(Difference listings)
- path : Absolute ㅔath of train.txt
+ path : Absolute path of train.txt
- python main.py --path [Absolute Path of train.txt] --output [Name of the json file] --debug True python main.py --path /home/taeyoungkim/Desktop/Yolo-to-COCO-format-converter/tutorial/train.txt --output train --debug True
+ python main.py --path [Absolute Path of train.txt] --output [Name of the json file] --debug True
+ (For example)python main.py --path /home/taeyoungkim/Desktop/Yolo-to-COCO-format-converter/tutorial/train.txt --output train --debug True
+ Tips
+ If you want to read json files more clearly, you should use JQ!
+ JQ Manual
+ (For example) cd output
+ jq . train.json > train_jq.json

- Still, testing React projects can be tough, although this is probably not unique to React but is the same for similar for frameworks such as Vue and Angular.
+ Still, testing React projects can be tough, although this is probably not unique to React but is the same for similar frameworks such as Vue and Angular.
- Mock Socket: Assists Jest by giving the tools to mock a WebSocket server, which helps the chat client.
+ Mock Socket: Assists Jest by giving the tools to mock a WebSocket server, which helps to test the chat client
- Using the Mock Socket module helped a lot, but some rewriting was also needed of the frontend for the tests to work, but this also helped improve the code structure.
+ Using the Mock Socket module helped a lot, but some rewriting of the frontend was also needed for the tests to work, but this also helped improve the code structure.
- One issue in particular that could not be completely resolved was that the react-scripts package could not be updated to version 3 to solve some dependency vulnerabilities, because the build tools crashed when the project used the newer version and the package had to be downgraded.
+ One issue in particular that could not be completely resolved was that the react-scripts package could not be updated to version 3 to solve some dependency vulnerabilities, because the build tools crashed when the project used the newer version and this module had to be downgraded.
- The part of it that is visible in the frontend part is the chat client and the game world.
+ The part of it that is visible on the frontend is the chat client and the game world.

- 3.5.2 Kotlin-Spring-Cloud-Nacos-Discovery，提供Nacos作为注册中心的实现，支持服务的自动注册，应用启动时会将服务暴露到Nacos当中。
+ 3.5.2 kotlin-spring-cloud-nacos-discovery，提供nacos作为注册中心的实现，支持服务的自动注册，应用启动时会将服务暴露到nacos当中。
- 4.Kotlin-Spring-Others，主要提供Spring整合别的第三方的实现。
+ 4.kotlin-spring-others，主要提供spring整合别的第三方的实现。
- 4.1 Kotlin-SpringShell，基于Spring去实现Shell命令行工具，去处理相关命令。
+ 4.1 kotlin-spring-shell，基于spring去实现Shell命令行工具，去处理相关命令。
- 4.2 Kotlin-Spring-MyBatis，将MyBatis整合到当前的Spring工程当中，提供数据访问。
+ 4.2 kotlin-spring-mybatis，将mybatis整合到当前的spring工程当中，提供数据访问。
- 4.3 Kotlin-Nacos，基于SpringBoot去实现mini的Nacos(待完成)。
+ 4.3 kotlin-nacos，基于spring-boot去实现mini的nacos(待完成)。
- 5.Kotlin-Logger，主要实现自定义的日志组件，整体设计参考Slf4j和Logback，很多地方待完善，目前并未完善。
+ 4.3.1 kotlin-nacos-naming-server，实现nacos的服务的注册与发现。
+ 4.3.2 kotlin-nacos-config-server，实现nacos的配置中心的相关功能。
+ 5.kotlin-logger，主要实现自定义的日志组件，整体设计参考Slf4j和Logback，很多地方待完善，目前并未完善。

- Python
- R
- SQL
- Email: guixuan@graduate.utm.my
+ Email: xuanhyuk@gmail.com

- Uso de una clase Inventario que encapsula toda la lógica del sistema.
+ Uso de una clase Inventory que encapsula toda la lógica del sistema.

### Task prompt
Every entry above must be reproduced exactly.

### Exercise response
- path : Absolute ㅔath of train.txt
+ path : Absolute path of train.txt
- python main.py --path [Absolute Path of train.txt] --output [Name of the json file] --debug True python main.py --path /home/taeyoungkim/Desktop/Yolo-to-COCO-format-converter/tutorial/train.txt --output train --debug True
+ python main.py --path [Absolute Path of train.txt] --output [Name of the json file] --debug True
+ (For example)python main.py --path /home/taeyoungkim/Desktop/Yolo-to-COCO-format-converter/tutorial/train.txt --output train --debug True
+ Tips
+ If you want to read json files more clearly, you should use JQ!
+ JQ Manual
+ (For example) cd output
+ jq . train.json > train_jq.json

- Still, testing React projects can be tough, although this is probably not unique to React but is the same for similar for frameworks such as Vue and Angular.
+ Still, testing React projects can be tough, although this is probably not unique to React but is the same for similar frameworks such as Vue and Angular.
- Mock Socket: Assists Jest by giving the tools to mock a WebSocket server, which helps the chat client.
+ Mock Socket: Assists Jest by giving the tools to mock a WebSocket server, which helps to test the chat client
- Using the Mock Socket module helped a lot, but some rewriting was also needed of the frontend for the tests to work, but this also helped improve the code structure.
+ Using the Mock Socket module helped a lot, but some rewriting of the frontend was also needed for the tests to work, but this also helped improve the code structure.
- One issue in particular that could not be completely resolved was that the react-scripts package could not be updated to version 3 to solve some dependency vulnerabilities, because the build tools crashed when the project used the newer version and the package had to be downgraded.
+ One issue in particular that could not be completely resolved was that the react-scripts package could not be updated to version 3 to solve some dependency vulnerabilities, because the build tools crashed when the project used the newer version and this module had to be downgraded.
- The part of it that is visible in the frontend part is the chat client and the game world.
+ The part of it that is visible on the frontend is the chat client and the game world.

- 3.5.2 Kotlin-Spring-Cloud-Nacos-Discovery，提供Nacos作为注册中心的实现，支持服务的自动注册，应用启动时会将服务暴露到Nacos当中。
+ 3.5.2 kotlin-spring-cloud-nacos-discovery，提供nacos作为注册中心的实现，支持服务的自动注册，应用启动时会将服务暴露到nacos当中。
- 4.Kotlin-Spring-Others，主要提供Spring整合别的第三方的实现。
+ 4.kotlin-spring-others，主要提供spring整合别的第三方的实现。
- 4.1 Kotlin-SpringShell，基于Spring去实现Shell命令行工具，去处理相关命令。
+ 4.1 kotlin-spring-shell，基于spring去实现Shell命令行工具，去处理相关命令。
- 4.2 Kotlin-Spring-MyBatis，将MyBatis整合到当前的Spring工程当中，提供数据访问。
+ 4.2 kotlin-spring-mybatis，将mybatis整合到当前的spring工程当中，提供数据访问。
- 4.3 Kotlin-Nacos，基于SpringBoot去实现mini的Nacos(待完成)。
+ 4.3 kotlin-nacos，基于spring-boot去实现mini的nacos(待完成)。
- 5.Kotlin-Logger，主要实现自定义的日志组件，整体设计参考Slf4j和Logback，很多地方待完善，目前并未完善。
+ 4.3.1 kotlin-nacos-naming-server，实现nacos的服务的注册与发现。
+ 4.3.2 kotlin-nacos-config-server，实现nacos的配置中心的相关功能。
+ 5.kotlin-logger，主要实现自定义的日志组件，整体设计参考Slf4j和Logback，很多地方待完善，目前并未完善。

- Python
- R
- SQL
- Email: guixuan@graduate.utm.my
+ Email: xuanhyuk@gmail.com

- Uso de una clase Inventario que encapsula toda la lógica del sistema.
+ Uso de una clase Inventory que encapsula toda la lógica del sistema.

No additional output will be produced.